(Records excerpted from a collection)
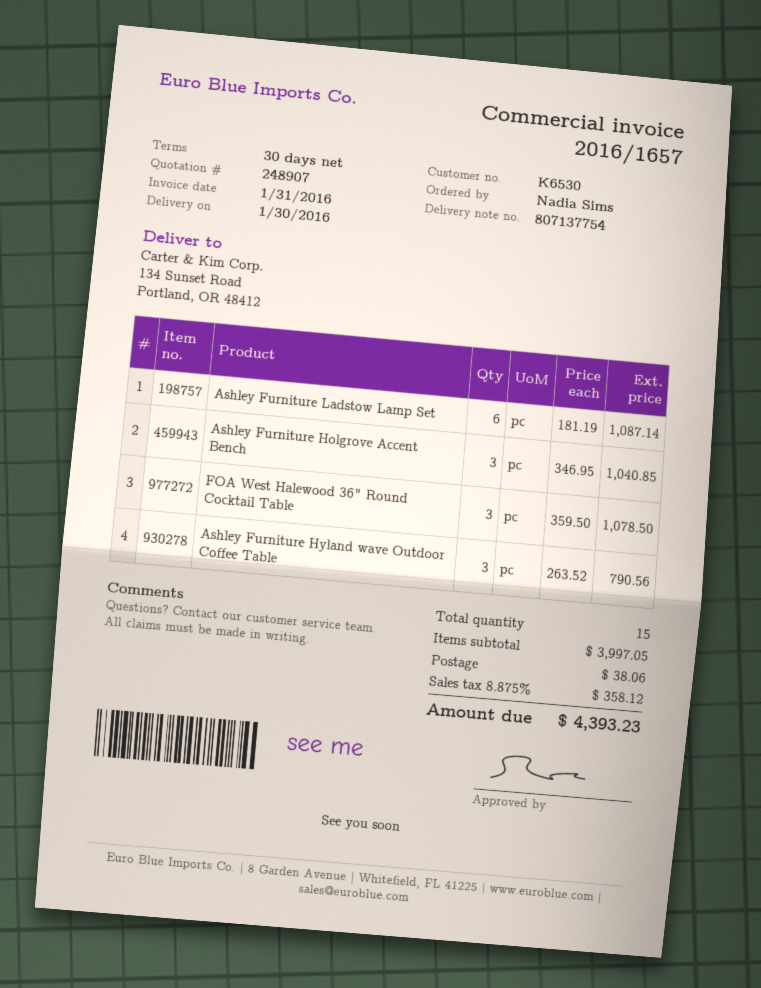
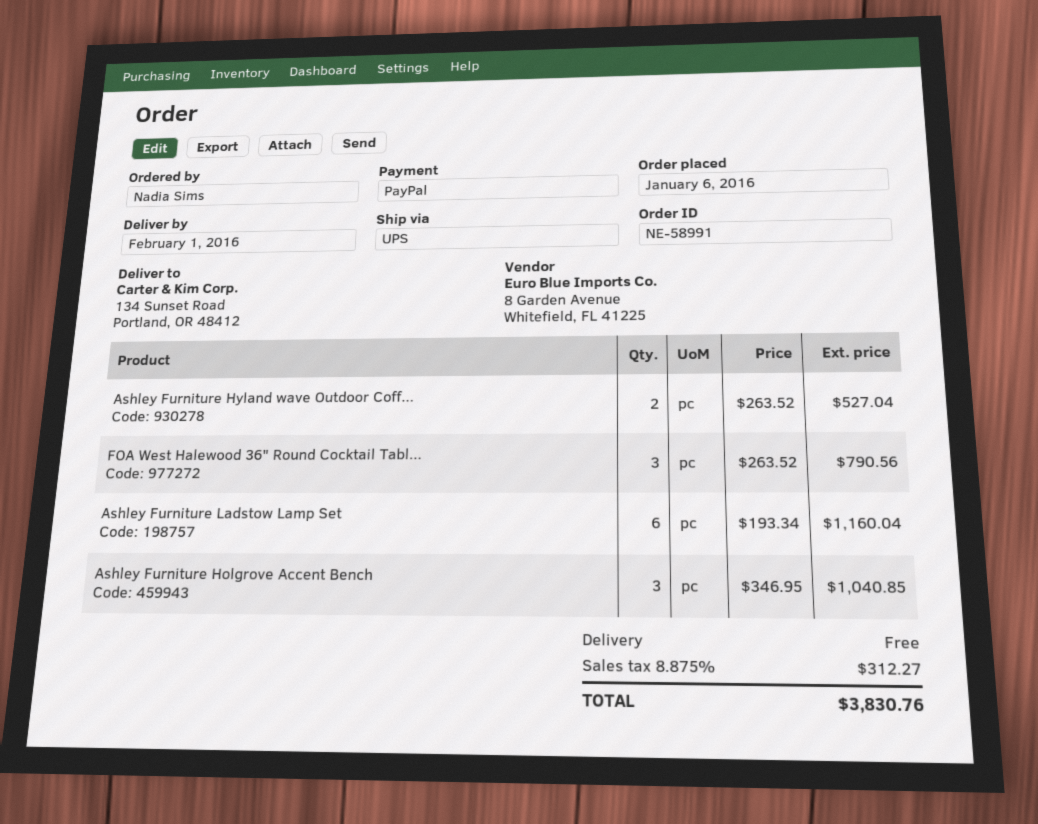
delivery date: 2016-01-30 -> 2016-02-01
Ashley Furniture Ladstow Lamp Set: 6 x 181.19 = 1087.14 -> 6 x 193.34 = 1160.04
FOA West Halewood 36" Round Cocktail Table: 3 x 359.50 = 1078.50 -> 3 x 263.52 = 790.56
Ashley Furniture Hyland wave Outdoor Coffee Table: 3 x 263.52 = 790.56 -> 2 x 263.52 = 527.04
shipping: 38.06 -> 0.00
tax: 8.875% = 358.12 -> 8.875% = 312.27
total: 4393.23 -> 3830.76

◆ **Required work**: What is needed is every entry written out word for word, with no pictures.

◆ **Solution for this problem**:
delivery date: 2016-01-30 -> 2016-02-01
Ashley Furniture Ladstow Lamp Set: 6 x 181.19 = 1087.14 -> 6 x 193.34 = 1160.04
FOA West Halewood 36" Round Cocktail Table: 3 x 359.50 = 1078.50 -> 3 x 263.52 = 790.56
Ashley Furniture Hyland wave Outdoor Coffee Table: 3 x 263.52 = 790.56 -> 2 x 263.52 = 527.04
shipping: 38.06 -> 0.00
tax: 8.875% = 358.12 -> 8.875% = 312.27
total: 4393.23 -> 3830.76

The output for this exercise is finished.